What you have to do:
Copy each line of the listing below exactly and drop the images.

Extracted records:
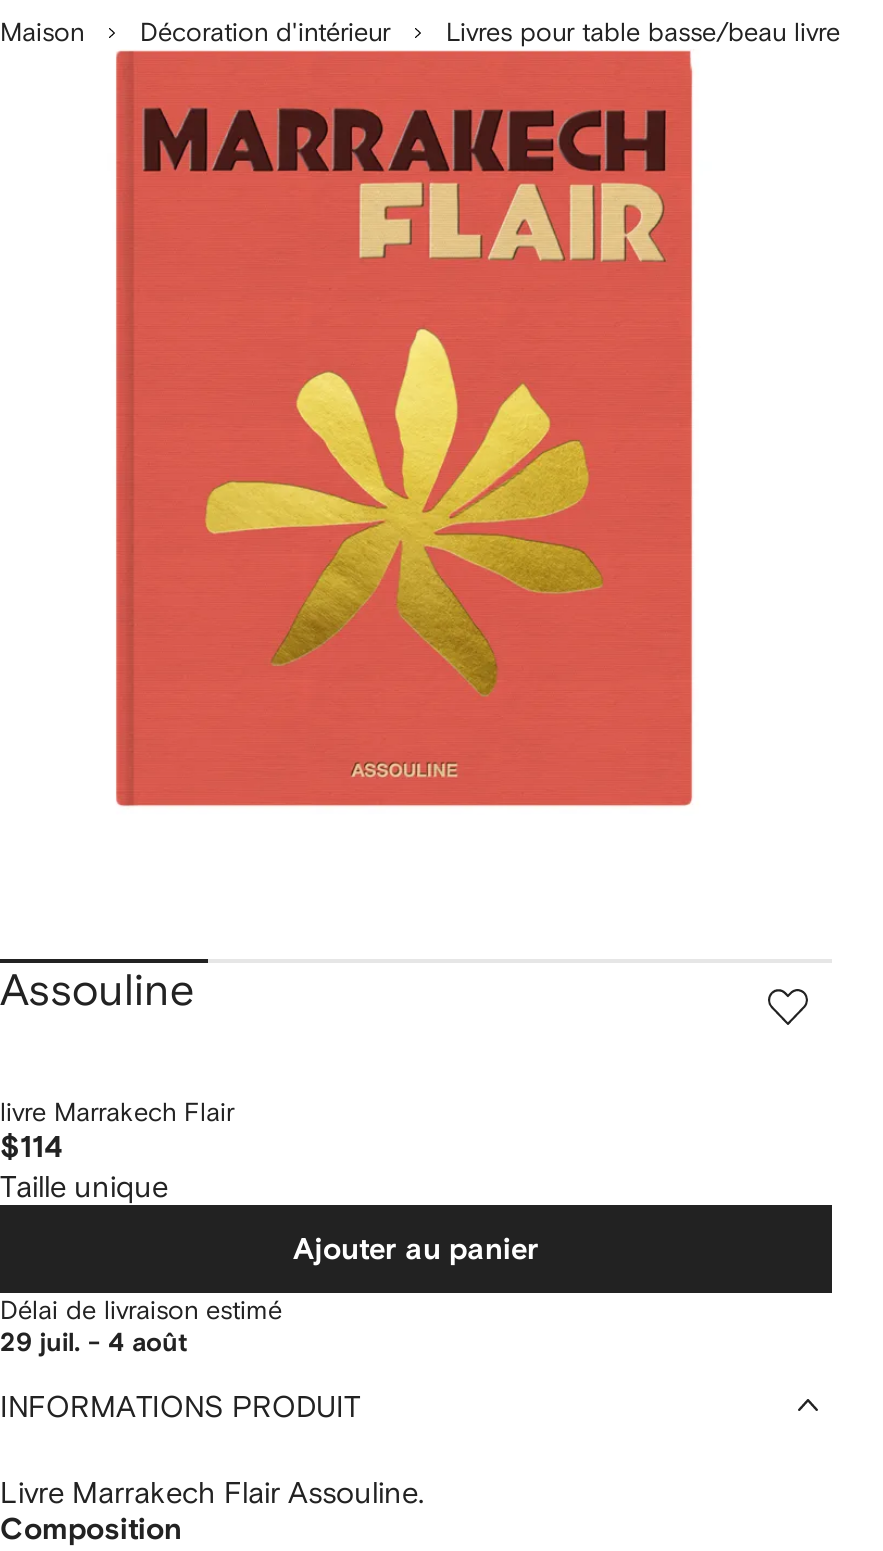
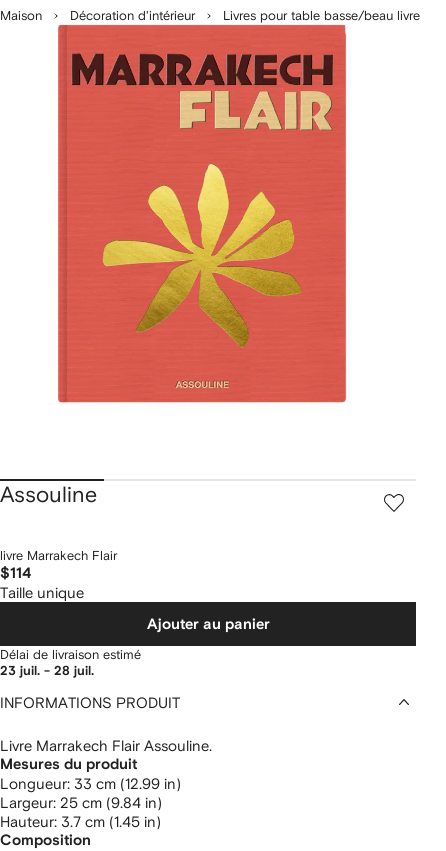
- 29 juil. - 4 août
+ 23 juil. - 28 juil.

+ Mesures du produit
+ longueur: 33 cm (12.99 in)
+ largeur: 25 cm (9.84 in)
+ hauteur: 3.7 cm (1.45 in)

Task output:
- 29 juil. - 4 août
+ 23 juil. - 28 juil.

+ Mesures du produit
+ longueur: 33 cm (12.99 in)
+ largeur: 25 cm (9.84 in)
+ hauteur: 3.7 cm (1.45 in)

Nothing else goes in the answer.